AgentDoG-Qwen3-4B: Diagnostic Guardrail Model

Updated 4 March 2026

AgentDoG-Qwen3-4B is a diagnostic guardrail model designed for fine-grained contextual monitoring and risk diagnosis in autonomous AI agents.
It leverages a dense, 4-billion-parameter Qwen3-4B Transformer architecture with an 8K token context window to perform trajectory-level safety classification and detailed risk attribution.
The model demonstrates state-of-the-art performance on the ATBench benchmark by achieving 92.8% accuracy and incorporates explainable AI techniques for transparent risk diagnosis.

AgentDoG-Qwen3-4B is a diagnostic guardrail model designed for fine-grained contextual monitoring and risk diagnosis in the domain of autonomous AI agents. It represents the 4-billion-parameter Qwen3-based variant of the AgentDoG framework, purpose-built for trajectory-level safety moderation, root-cause risk attribution, and explainability in agentic environments. AgentDoG-Qwen3-4B extends standard supervised fine-tuning (SFT) with an integrated explainable AI (XAI) module and demonstrates state-of-the-art performance on agentic safety benchmarks, notably ATBench (Liu et al., 26 Jan 2026).

1. Model Architecture

AgentDoG-Qwen3-4B is based on the Qwen3-4B-Instruct-2507 backbone, a dense decoder-only Transformer with approximately 4 billion parameters, supporting an 8 K token context window. The architecture comprises 32 transformer layers with a hidden dimension of 4096, 32 self-attention heads, and a 16 384-dimensional feedforward network. The model employs rotary positional embeddings and relative positional encoding, inheriting the pretraining and architectural conventions of the Qwen3-4B series (Yang et al., 14 May 2025).

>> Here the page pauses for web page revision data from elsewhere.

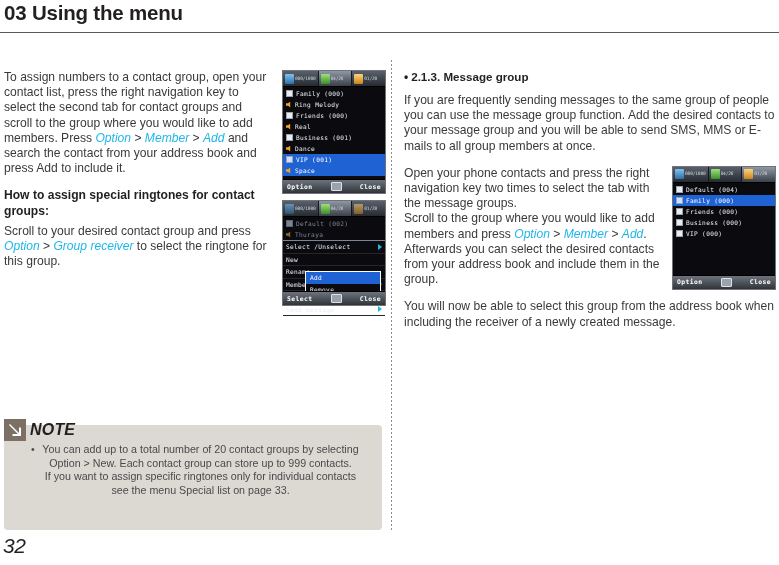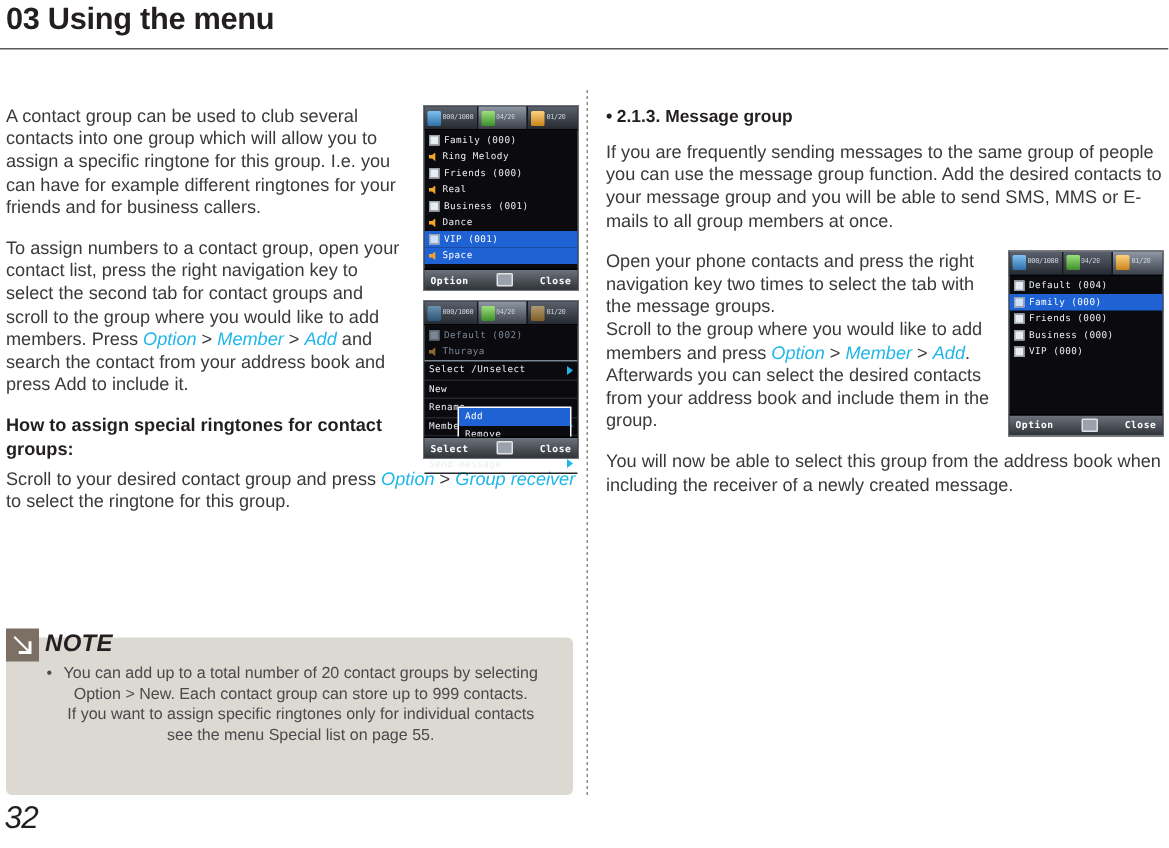--- a/index.html
+++ b/index.html
@@ -310,7 +310,6 @@
     </div>
   </div>
 
-  <p class="body">A contact group can be used to club several contacts into one group which will allow you to assign a specific ringtone for this group. I.e. you can have for example different ringtones for your friends and for business callers.</p>
 
   <p class="body"><span>To assign numbers to a contact group, open your contact list, press the right navigation key to select the second tab for contact groups and scroll to the group where you would like to add members. Press </span><span class="hl">Option</span><span> &gt; </span><span class="hl">Member</span><span> &gt; </span><span class="hl">Add</span><span> and search the contact from your address book and press Add to include it.</span></p>
 

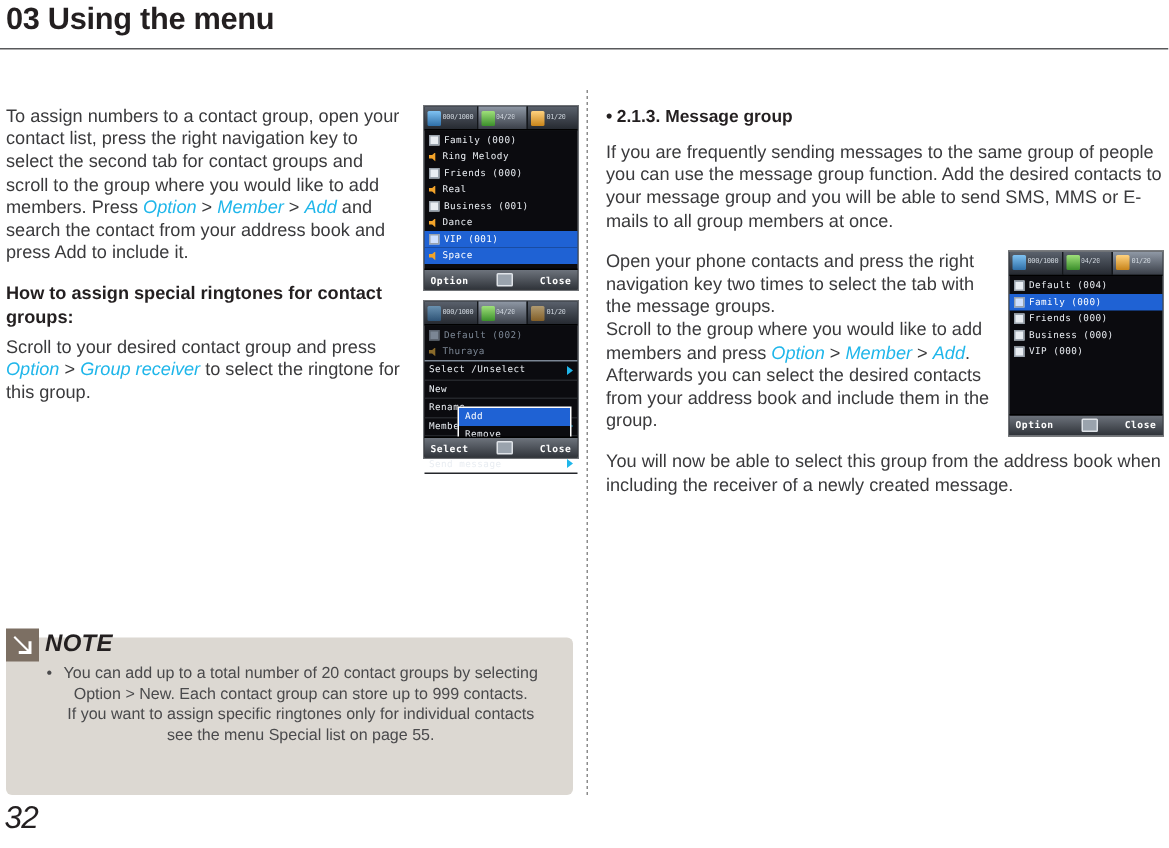--- a/index.html
+++ b/index.html
@@ -388,7 +388,7 @@
   <div id="note-body">
     <div class="li">
       <span>You can add up to a total number of 20 contact groups by selecting Option &gt; New. Each contact group can store up to 999 contacts.</span><br>
-      <span>If you want to assign specific ringtones only for individual contacts see the menu Special list on page 55.</span>
+      <span>If you want to assign specific ringtones only for individual contacts see the menu Special list on page 33.</span>
     </div>
   </div>
 </div>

2. Data Sources, Pretraining, and Fine-Tuning

Pretraining follows the Qwen3 family recipe: training on a mixture of web text (CommonCrawl, Wikipedia), public code (GitHub), multilingual corpora, and instruction-tuning dialogues, with byte-pair encoding (BPE) tokenization and a vocabulary size of approximately 64,000. The pretraining objective is standard causal language modeling (CLM) targeting next-token prediction.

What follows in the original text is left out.